M must be positive and less than the length of data to make sense. Lastly, we have to apply our function to each element (a tuple) of new_data. Python provides the map method that does that. Here’s our final moving map function in Python:

def moving_map(func, data, size=1):
    """Applies `func` over a window of size `size` in the specified `data`"""
    assert size > 0 and size < len(data), "Invalid window size"
    M = len(data) - size - 1
    new_data = [data[i:i - M] for i in range(M)] + [data[M:]]
    return list(map(func, new_data))

This function returns the same list we would obtain with Apply in the Wolfram Language.

To obtain the answer to Part 1 with our moving_map function, we can use a simple lambda to filter how many elements are positive:

positive_increments = filter(lambda x: x > 0, moving_map(lambda x: x[-1] - x[0], depths, 1))

# Answer to Part 1
part_1 = len(list(positive_increments))

Part 2

The second part increases slightly the difficulty of the problem, but not much if we have the built-in MovingMap (or our moving_map) function. There’s one additional step: first, we have to consider “sums of a three-measurement sliding window”. Easy enough:

sums_three_sized = moving_map(sum, depths, size=2)

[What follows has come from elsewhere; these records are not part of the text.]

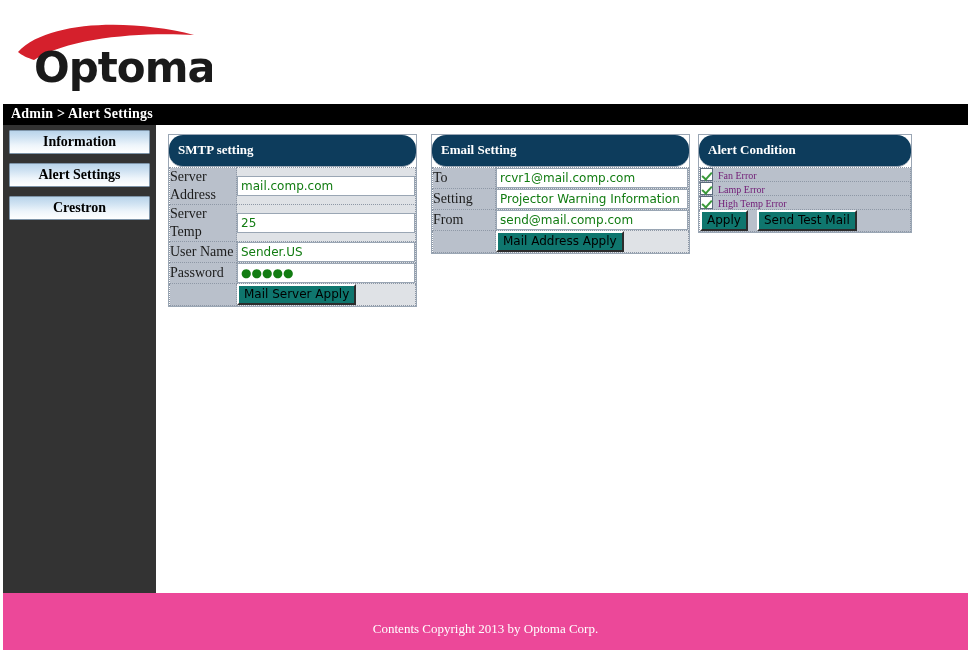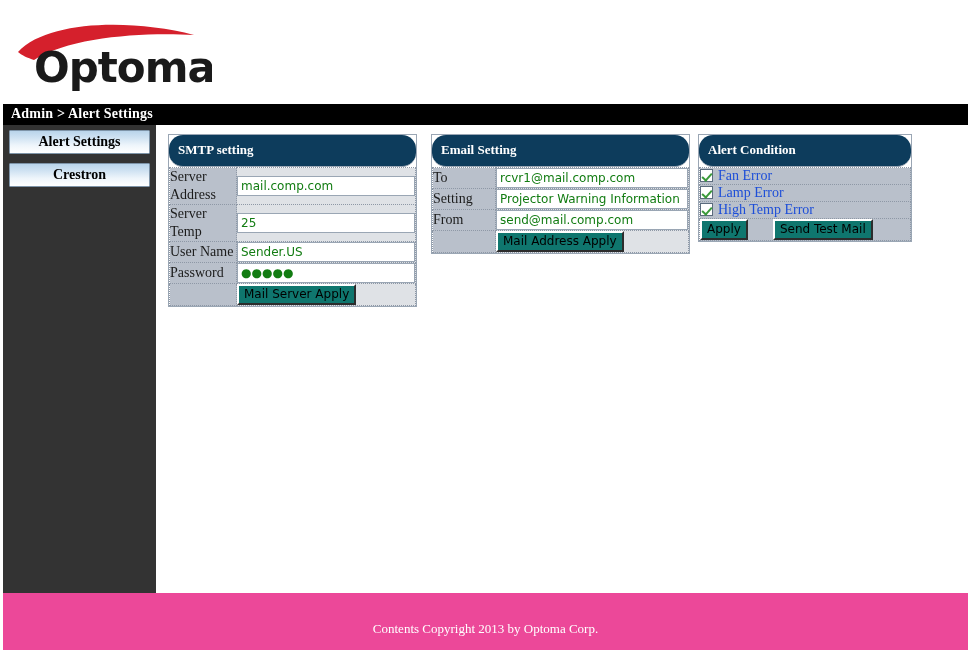--- a/index.html
+++ b/index.html
@@ -252,6 +252,7 @@
   </div>
 
   <div class="sidebar">
+    <button class="nav-btn">Information</button>
     <button class="nav-btn">Alert Settings</button>
     <button class="nav-btn">Crestron</button>
   </div>

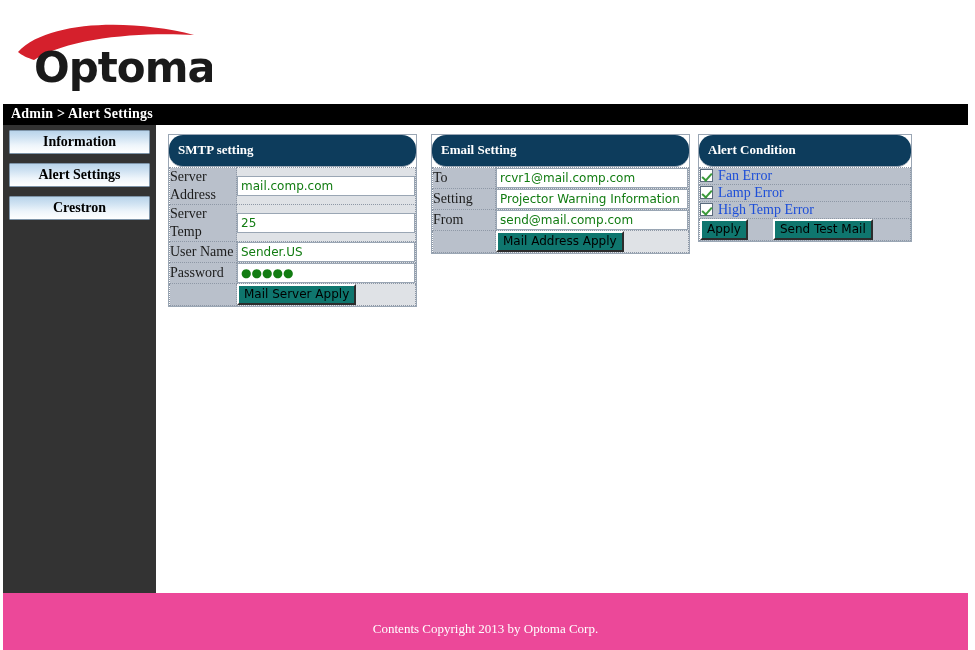--- a/index.html
+++ b/index.html
@@ -184,8 +184,8 @@
     background: #b9c0cb;
     padding: 5px 6px 6px 7px;
     font-family: "Liberation Serif", "DejaVu Serif", serif;
-    font-size: 14px;
-    color: #1d4ed8;
+    font-size: 10px;
+    color: #701a75;
     white-space: nowrap;
     margin-top: 25px;
   }

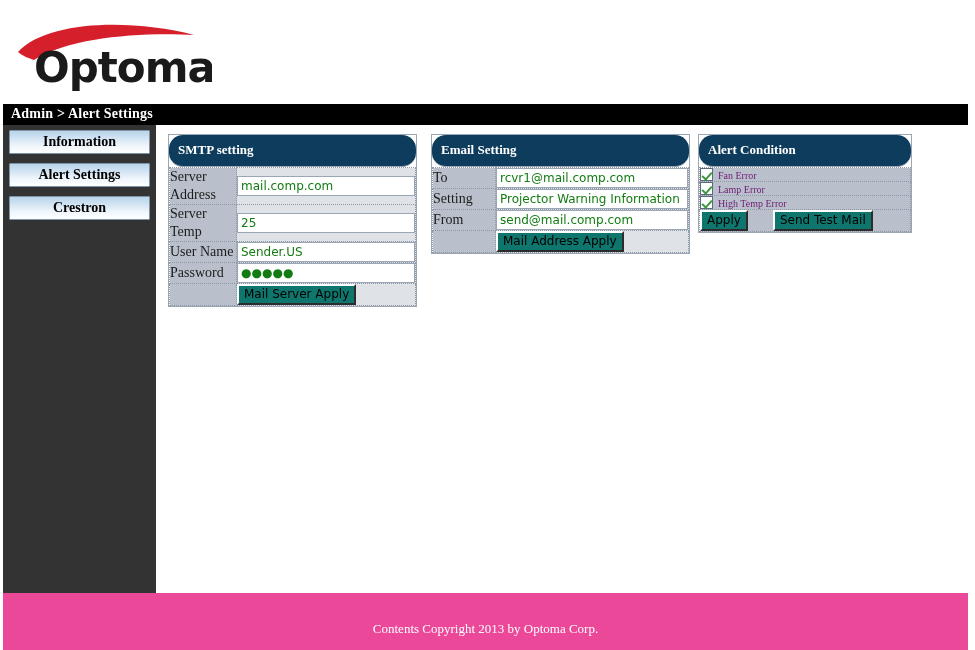--- a/index.html
+++ b/index.html
@@ -351,7 +351,7 @@
         <tr>
           <td class="condbtns">
             <button class="btn3d">Apply</button>
-            <button class="btn3d" style="margin-left:21px">Send Test Mail</button>
+            <button class="btn3d" style="margin-left:5px">Send Test Mail</button>
           </td>
         </tr>
       </tbody>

Then, we have to count again how many times these sums of three depth measurements increase, as done in Part 1. Writing a generic moving_map function paid off.

Final words

I hope my explanation was clear and not too long (probably it was). I’m still judging how much in detail I want to go in these posts. Forgive me if I take a while to find the optimal length. And I would love to read a comment if you found it interesting!

Ah, you can find the full code here, for all the days I’m able to find and write a solution.

  1. Reminder: in WL, indexing a list is done with the Part built-in function. Double square brackets like data[[i]] are a shortcut for Part[data, i]. Slicing uses the Span built-in, hence: data[[i ;; j] is equal to Part[data, Span[i, j]]. This is equivalent to data[i:j+1] in Python.